Monday 28 March 2011

The morning ablutions

At a girl's boarding school in the country, a greying house on its own within dull implacable grounds.
Now I see a young lady, slim, rotund face with a tendency to sulkiness or irritability, but also rather proud and leonine, hair a scruffy blondeish colour, eyes blue. Aged about 18 at the most.
The constraints and properness of a disciplined boarding school. Having to wake up in cold mornings and scrape hair back, and into a plain and functional uniform, on with the sensible shoes.
This particular girl seems to shine among her schoolmates, and in the dank surroundings of the school grounds. Lips a subtle mauveish colour, mascara'd eyes bringing out the grace and strength of her face. Eyes flicker holding a certain fiery naïvety.
The morning ablutions start: The girls are marched in detachments of about half a dozen to a marked-off section of lawn near the gravelled driveway.
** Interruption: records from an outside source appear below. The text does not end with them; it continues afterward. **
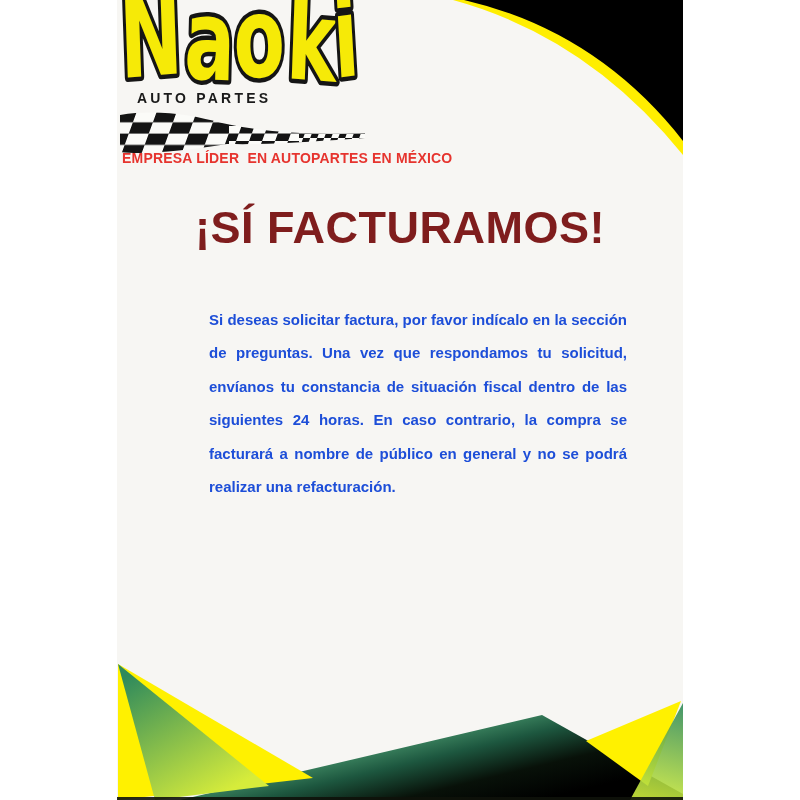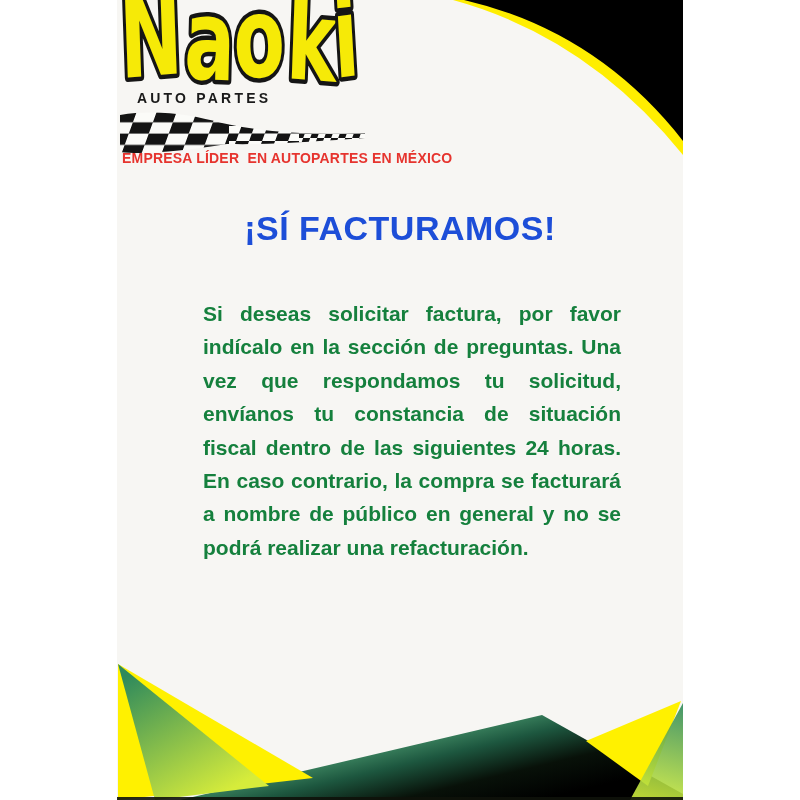--- a/index.html
+++ b/index.html
@@ -32,8 +32,8 @@
   }
   .headline{
     position:absolute;left:0;top:206px;width:566px;
-    text-align:center;font-size:34px;line-height:44px;font-weight:800;
-    color:#1d4ed8;letter-spacing:0.5px;white-space:nowrap;
+    text-align:center;font-size:45px;line-height:44px;font-weight:800;
+    color:#7f1d1d;letter-spacing:0.5px;white-space:nowrap;
   }
   .body-text{
     position:absolute;left:78px;top:289px;width:418px;

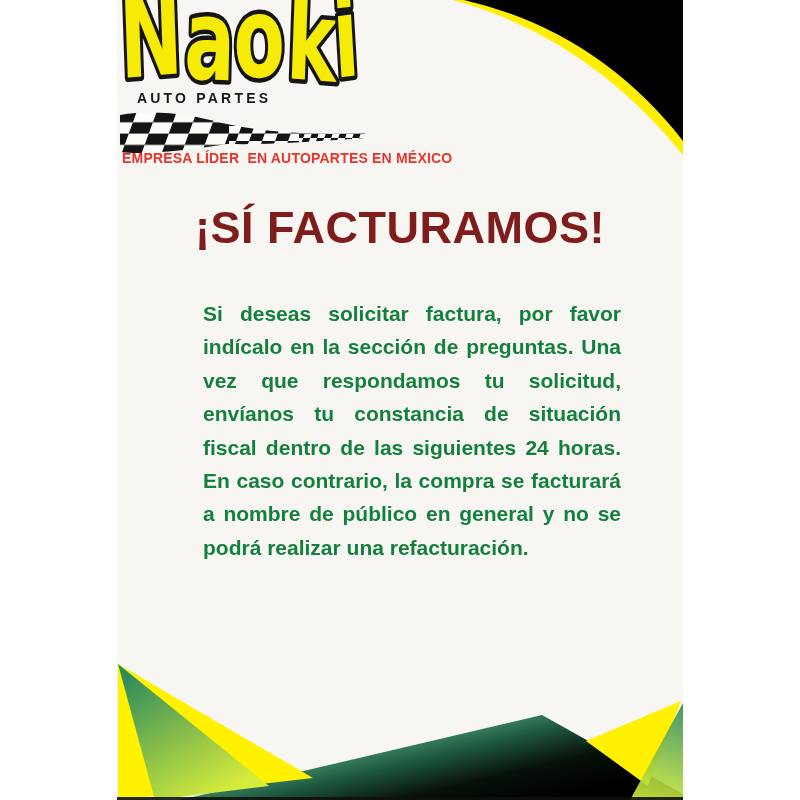--- a/index.html
+++ b/index.html
@@ -37,8 +37,8 @@
   }
   .body-text{
     position:absolute;left:78px;top:289px;width:418px;
-    font-size:21px;line-height:33.4px;font-weight:700;color:#15803d;
-    text-align:justify;text-align-last:left;margin:8px;
+    font-size:15px;line-height:33.4px;font-weight:700;color:#1d4ed8;
+    text-align:justify;text-align-last:left;margin:14px;
   }
 </style>
 </head>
Here the girls line up before a solid plinth of marble, on the wall of which is set four or five medium-sized sinks. In the background, the old Victorian school building. Grey early morning clouds.
At a given signal, a few girls detach themselves from the queue where they have waited rigidly hands clasped together. In this particular group marches our blonde girl. She takes the second sink.
Each girl begins immediately to fill her sink with water which after a few minutes runs from cold to tepid to decently warm. The blonde girl depresses a nozzle set by the sink and lets fall into her hand a quantity of smooth lotion. It is fragrant, viscous stuff which soon works up into a good lather.
The girls thoroughly and methodically wash their hands, as if performing a long-practised task, the blonde girl with a careful, fastidious sulkiness.
Morning ablutions are all part of the drill.